黒い夏の25ページ


 それは正に、早雲の本来の姿である〝方天戟17号〟で間違いなかった。肩に大きくペイントされた17号の文字。そして、数々の実践や訓練などで削られた細かい傷の入り具合。これと言って特別ではない機体ではあるものの、その風体からしてどこからどう見ても方天戟17号の姿そのものである。

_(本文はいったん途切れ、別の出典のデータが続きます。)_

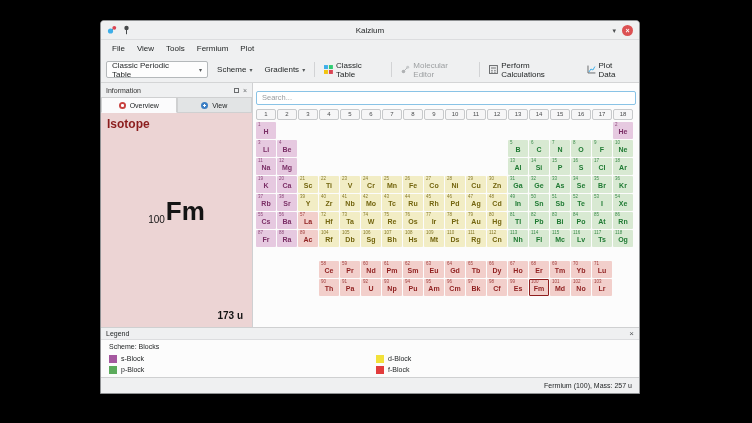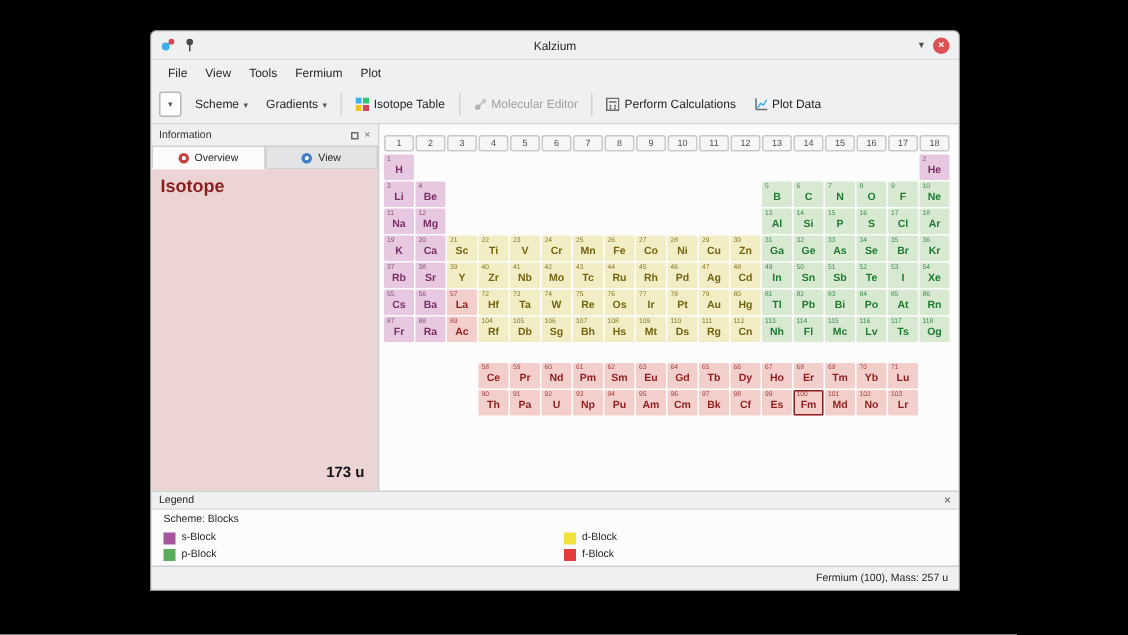--- a/index.html
+++ b/index.html
@@ -117,6 +117,7 @@
 
   <div class="toolbar">
     <div class="combo">
+      <span>Classic Periodic Table</span>
       <span class="caret">▾</span>
     </div>
     <div class="toolbtn">

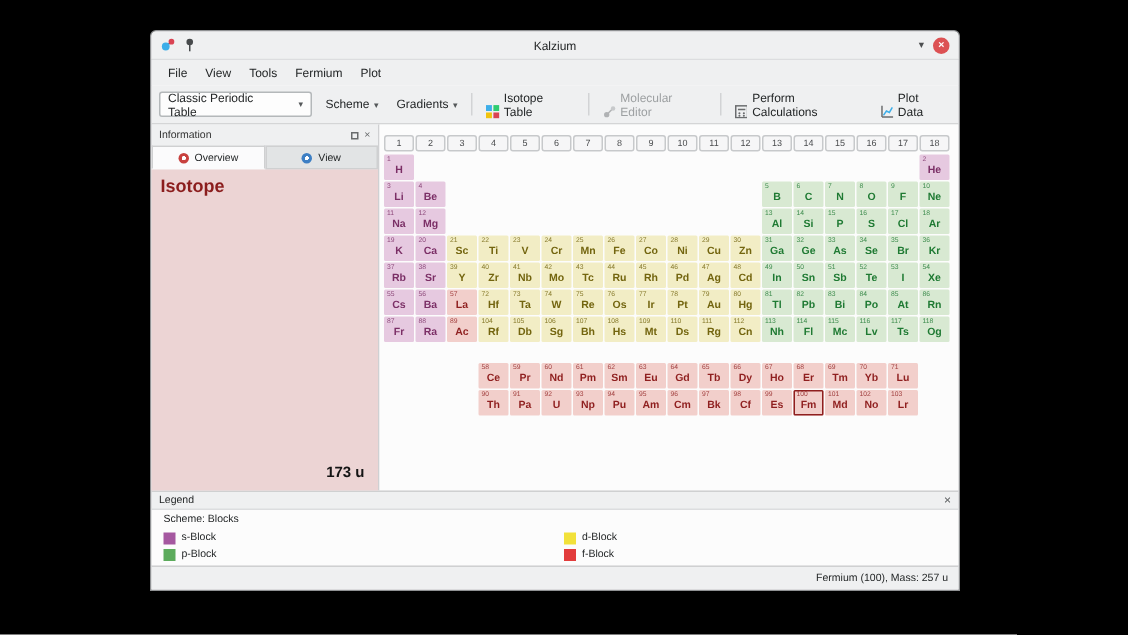--- a/index.html
+++ b/index.html
@@ -29,7 +29,7 @@
     display:flex; align-items:center; padding:0 5px; gap:6px; flex:none; }
   .combo { background:#fdfdfd; border:1px solid #b4b8ba; border-radius:2px; font-size:8px; color:#232627;
     padding:2px 5px; display:flex; gap:10px; align-items:center; height:17px; }
-  .toolbtn { font-size:8px; display:flex; align-items:flex-end; gap:3px; padding:2px 3px; color:#232627; }
+  .toolbtn { font-size:8px; display:flex; align-items:center; gap:3px; padding:2px 3px; color:#232627; }
   .toolbtn.disabled { color:#9da0a2; }
   .caret { font-size:6px; color:#55585a; line-height:1; }
   .sep { width:1px; height:15px; background:#d2d3d5; }

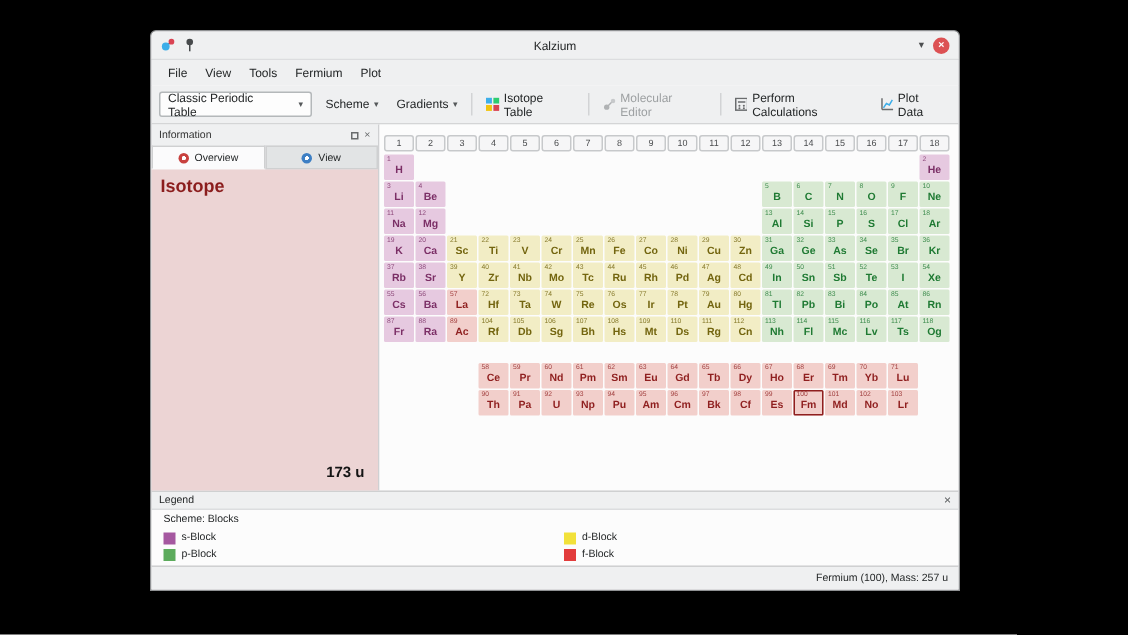--- a/index.html
+++ b/index.html
@@ -136,7 +136,7 @@
         <rect x="0" y="5" width="4" height="4" fill="#f1c40f"></rect>
         <rect x="5" y="5" width="4" height="4" fill="#da4453"></rect>
       </svg>
-      <span>Isotope Table</span>
+      <span>Classic Table</span>
     </div>
     <div class="sep"></div>
     <div class="toolbtn disabled">

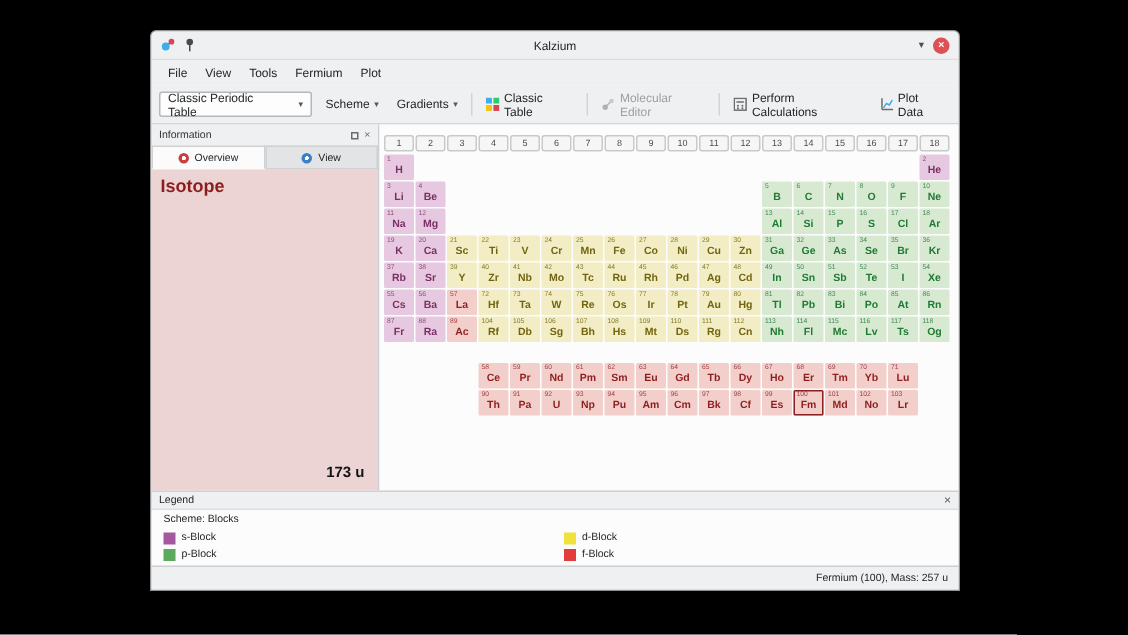--- a/index.html
+++ b/index.html
@@ -196,6 +196,9 @@
     </div>
 
     <div class="main">
+      <div class="search-row">
+        <input type="text" value="" placeholder="Search..." style="">
+      </div>
       <div class="groups">
           <div class="group-label">1</div>
           <div class="group-label">2</div>

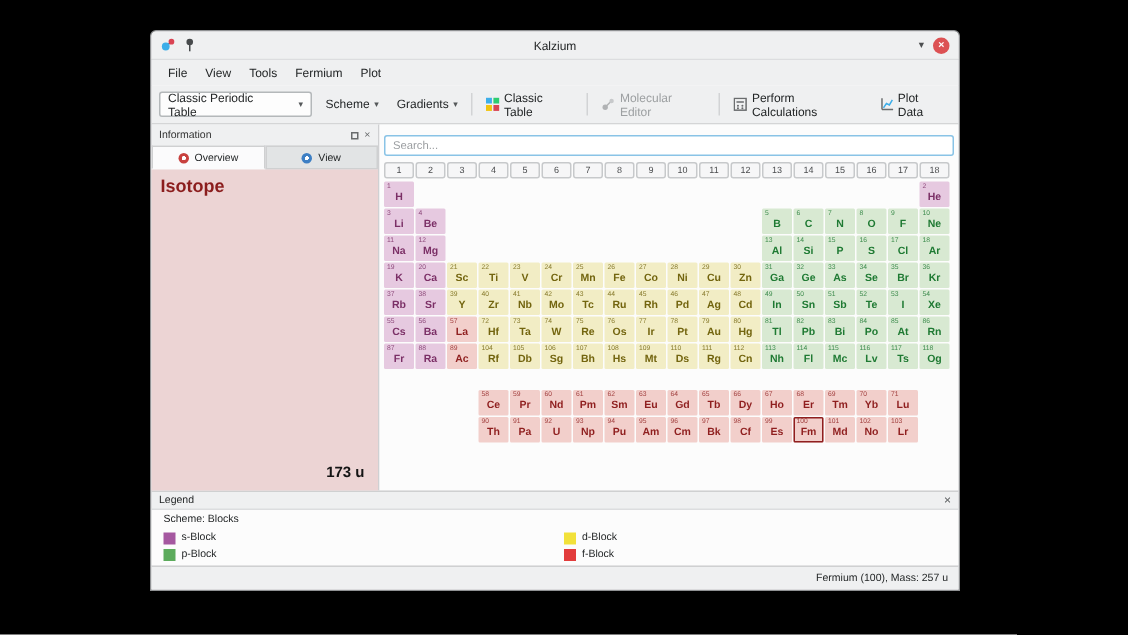--- a/index.html
+++ b/index.html
@@ -191,6 +191,9 @@
       </div>
       <div class="side-content">
         <div class="elem-name">Isotope</div>
+        <div class="big-symbol">
+          <span class="mass-num">100</span><span>Fm</span>
+        </div>
         <div class="elem-mass">173 u</div>
       </div>
     </div>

 勇斗はゴクリと喉を鳴らした。こうやって相対して見る方天戟17号の姿は、精悍であり暴力的であり、いかにも誇らし気である。今の今まで慣れ親しんで来た愛機のその存在は、間違いなく荒々しい戦場を駆け抜けてきた戦闘マシンなのだ。

「ユートさん……」

 早雲は、縛られたままの体を勇斗の背中に寄り添わせた。彼女は、自分の元の姿を目の当たりにしたことで衝撃を受けているのだろう。それが勇斗の背中越しに、小刻みな震えとなって伝わって来ている。

「気をしっかりと持て、早雲。いずれ俺が何とかする」

 勇斗は、彼女の不安をなだめるかのように小声で呼びかける。それが出来るという根拠こそないが、勇斗はその言葉がすんなりと言えた。早雲も、その勇斗の気概に呼応して、

「はい……」

 と、小さく一言だけ返す。

 ただならぬ気配が辺り一帯を支配し、早雲の不安そうな息遣いが、勇斗の耳元に聞こえてきたその時、

「ハッハッハッハ!!」

 と、不敵な笑い声がどこからともなく聞こえてきた。その笑い声は、若者とも成人とも老人とも区別がつかないぐらい入り混じった男の声であった。がしかし、疑いなくそこには自信というものが満ち溢れていた。

 勇斗は、その声の発生源がどこなのかを耳でうかがいながら辺りを見回すと、それが目の前に仁王立ちする方天戟17号からの物であることを察知した。

「方天戟? あそこから……?」

「ええ、そのようです、ユートさん。わたしの元の体のハッチが開いていて、そのコックピットの中から声が聞こえてきているようです……」

 それは早雲の予測通りであった。方天戟17号の機体は、サーチライトが背中越しに照らし出されていて、まるで後光が差したようにシルエットが際立たされている。しかし、フェイズウォーカーのハッチは基本背中に設置されているために、その状態を知ることは出来ない。

 だが、さすがは人工知能はや雲である。どんなに、その意識を人間にアップロードされた状態でも、状況把握の感覚だけは冴えている。

 彼女は言いながらも、まだ精神的衝撃による震えが収まっていない。そんな彼女に、

「早雲、どんなことがあっても必ず俺が守るからな。大船に乗った気分でいろ」

 勇斗はすかさず声を掛ける。

「はい、ユートさん……」

 彼女もまたそれを受け入れる。確かに勇斗はまだ頼りない男であり、人生経験も少ない少年そのものである。だが、それを言ってくれる覚悟に心打たれるのだ。

 そんな雰囲気の良い二人のやりとりであったが、この後、途轍もない絶望感に襲われる事となる。その理由とは、勇斗の方にあった。